From: "rtilley" <rtilley@vt.edu>
>
> I'm calculating md5 checksums on very large files (2 GB). This is a safe
> way to do so, right? Also... is the file closed when the block exits?
> I'm using 'rb' as this is used on Windows and Linux computers.
>
> md5 = Digest::MD5.new()
> File.open(file, 'rb').each {|line| md5.update(line)}

Hi - does the file really contain text lines? Or is it a file
full of binary data. If it's a binary file, there may be no
guarantee the whole thing isn't one very long "line". In that
case I'd recommend reading it in chunks.

Untested:

md5 = Digest::MD5.new()
File.open(file, 'rb') do |io|
while (buf = io.read(4096)) && buf.length > 0
md5.update(buf)
end
end


Regards,

Bill




Robert Klemme

3/19/2006 12:37:00 PM

0

Andrew Johnson <ajohnson@cpan.org> wrote:
> On Sun, 19 Mar 2006 13:49:51 +0900, ara.t.howard@noaa.gov
> <ara.t.howard@noaa.gov> wrote:
>> On Sun, 19 Mar 2006, Stephen Waits wrote:
>>>
>>> Close.. try this..
>>>
>>> require 'md5'
>>> File.open(filename,'rb') { |f| MD5.hexdigest(f.read) }
>>>
>>> And yes, the file is closed with the block form of open.
>>>
>>> --Steve
>>
>> i think the OP has the right approach - note that an 'f.read' will
>> consume 2GB. but the OP's code
>>
>> harp:~ > cat a.rb
>> require 'digest/md5'
>> md5 = Digest::MD5.new() and open(ARGV.shift, 'rb').each{|line|
>> md5 << line} p md5.hexdigest
>>
>> will not.
>
>
> In my reading of the OP, both the block-open and iteration are
> actually desired:
>
> md5 = Digest::MD5.new
> File.open(file,'rb') do |ios|
> ios.each {|line| md5 << line }
> end

IMHO it's a bad idea to use line oriented reading on a binary file because
"lines" can be arbitrary long (i.e. the whole file in worst case).
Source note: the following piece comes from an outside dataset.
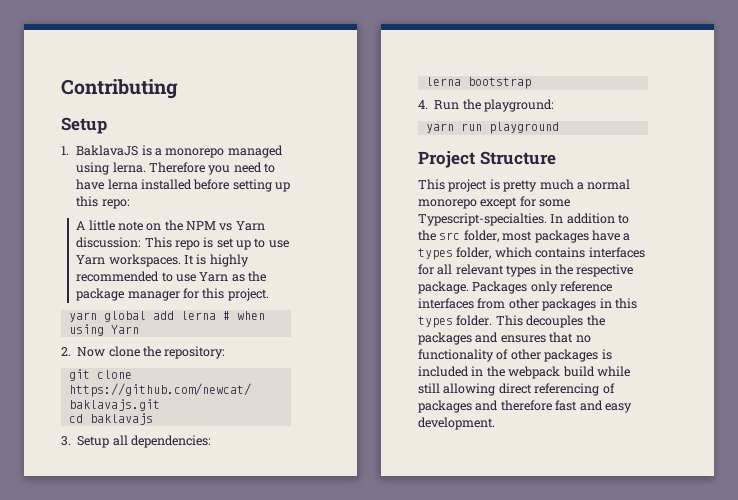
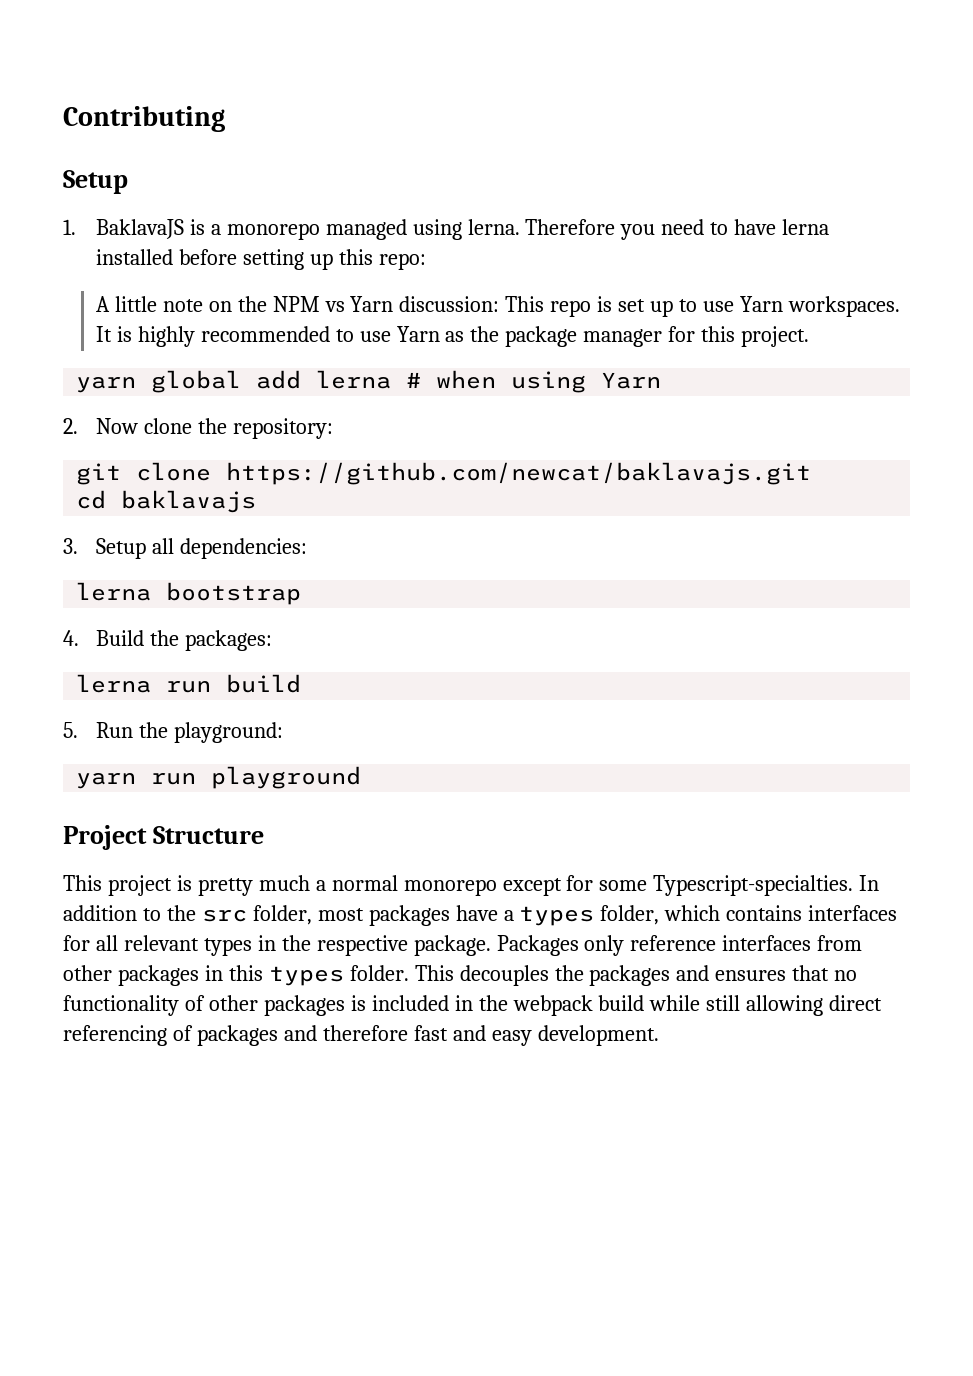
(428, 104) none -> [95,630,272,651] [76,674,302,693] [63,722,78,738] Build the packages: // lerna run build // 5.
Using
IO#read is much better.

Kind regards

robert

Robert Klemme

3/19/2006 12:47:00 PM

0

Bill Kelly <billk@cts.com> wrote:
> From: "rtilley" <rtilley@vt.edu>
>>
>> I'm calculating md5 checksums on very large files (2 GB). This is a
>> safe way to do so, right? Also... is the file closed when the block
>> exits? I'm using 'rb' as this is used on Windows and Linux computers.
>>
>> md5 = Digest::MD5.new()
>> File.open(file, 'rb').each {|line| md5.update(line)}
>
> Hi - does the file really contain text lines? Or is it a file
> full of binary data. If it's a binary file, there may be no
> guarantee the whole thing isn't one very long "line". In that
> case I'd recommend reading it in chunks.
>
> Untested:
>
> md5 = Digest::MD5.new()
> File.open(file, 'rb') do |io|
> while (buf = io.read(4096)) && buf.length > 0
> md5.update(buf)
> end
> end

io.read will return nil at EOF so your test for positive length is basically
obsolete. Also, for reasons of error checking I'd place the digest creation
inside the block because then the digest is never created if the file cannot
be opened:

md5 = File.open(file, 'rb') do |io|
dig = Digest::MD5.new
while (buf = io.read(4096))
dig.update(buf)
end
dig
end

If you want to increase efficiency, you can do this, which will prevent new
strings to be created as buffers all the time:

md5 = File.open(file, 'rb') do |io|
dig = Digest::MD5.new
buf = ""
while io.read(4096, buf)
dig.update(buf)
end
dig
end

Here's another nice variant:

md5 = File.open(file, 'rb') do |io|
dig = Digest::MD5.new
buf = ""
dig.update(buf) while io.read(4096, buf)
dig
end

Kind regards

robert

Brad Tilley

3/19/2006 2:48:00 PM

0

Robert Klemme wrote:
> io.read will return nil at EOF so your test for positive length is
> basically obsolete. Also, for reasons of error checking I'd place the
> digest creation inside the block because then the digest is never
> created if the file cannot be opened:
>
> md5 = File.open(file, 'rb') do |io|
> dig = Digest::MD5.new
> while (buf = io.read(4096))
> dig.update(buf)
> end
> dig
> end

Thank you Robert, Billy and others! Your suggestions have helped me to
solve the problem.

Tanaka Akira

3/19/2006 3:21:00 PM

0

In article <48526dFif9i5U1@individual.net>,
"Robert Klemme" <bob.news@gmx.net> writes:

> md5 = File.open(file, 'rb') do |io|
> dig = Digest::MD5.new
> buf = ""
> while io.read(4096, buf)
> dig.update(buf)
> end
> dig
> end

Why we have no such method in the digest library?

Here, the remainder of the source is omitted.